**ASSIGNMENT:**
Carry none of the pictures over; write out the complete data exactly.

Before-and-after change records:
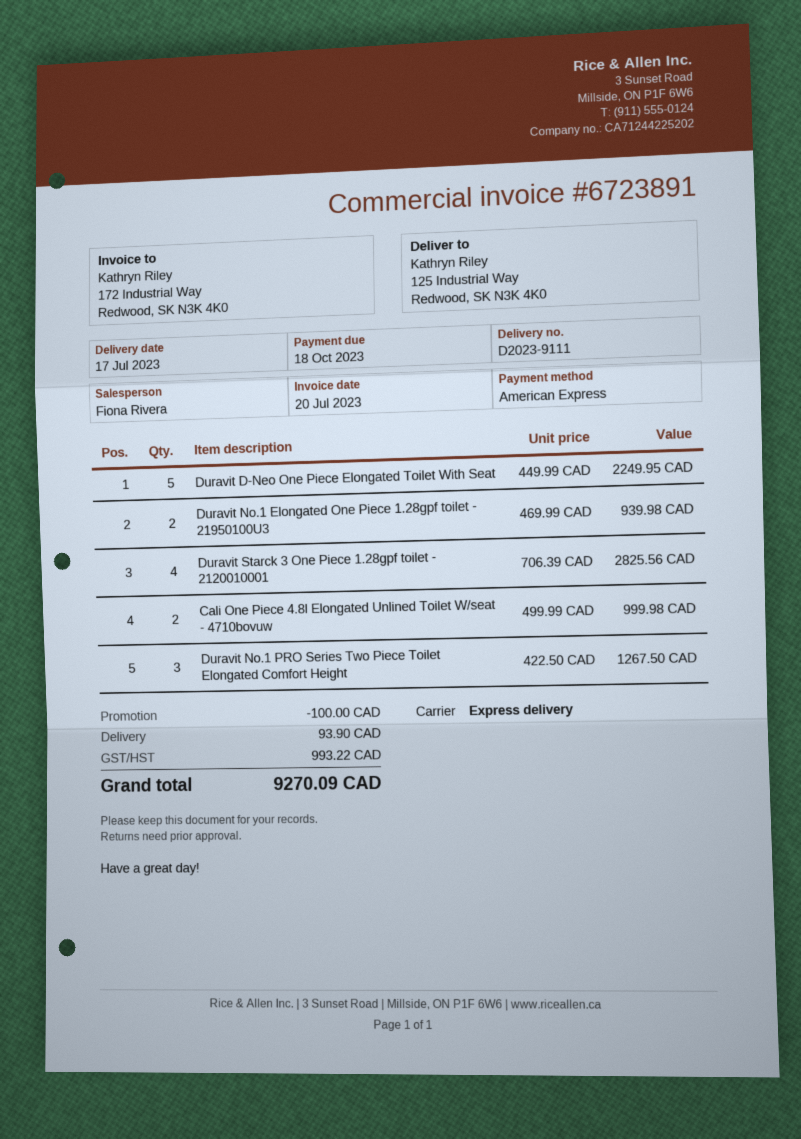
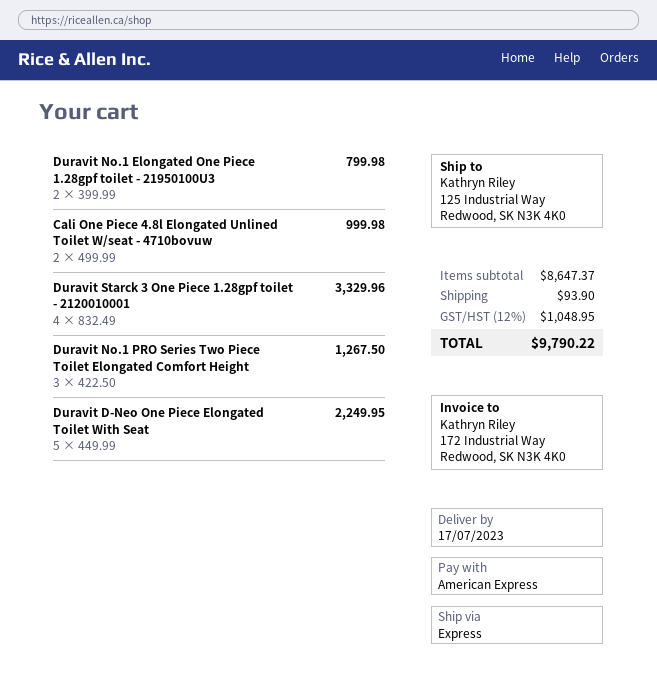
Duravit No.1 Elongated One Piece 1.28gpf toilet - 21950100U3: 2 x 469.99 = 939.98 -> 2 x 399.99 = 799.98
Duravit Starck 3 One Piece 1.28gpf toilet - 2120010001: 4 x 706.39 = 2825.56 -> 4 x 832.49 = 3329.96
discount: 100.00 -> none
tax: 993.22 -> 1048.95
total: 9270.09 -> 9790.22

**RESULT OF THE EXERCISE:**
Duravit No.1 Elongated One Piece 1.28gpf toilet - 21950100U3: 2 x 469.99 = 939.98 -> 2 x 399.99 = 799.98
Duravit Starck 3 One Piece 1.28gpf toilet - 2120010001: 4 x 706.39 = 2825.56 -> 4 x 832.49 = 3329.96
discount: 100.00 -> none
tax: 993.22 -> 1048.95
total: 9270.09 -> 9790.22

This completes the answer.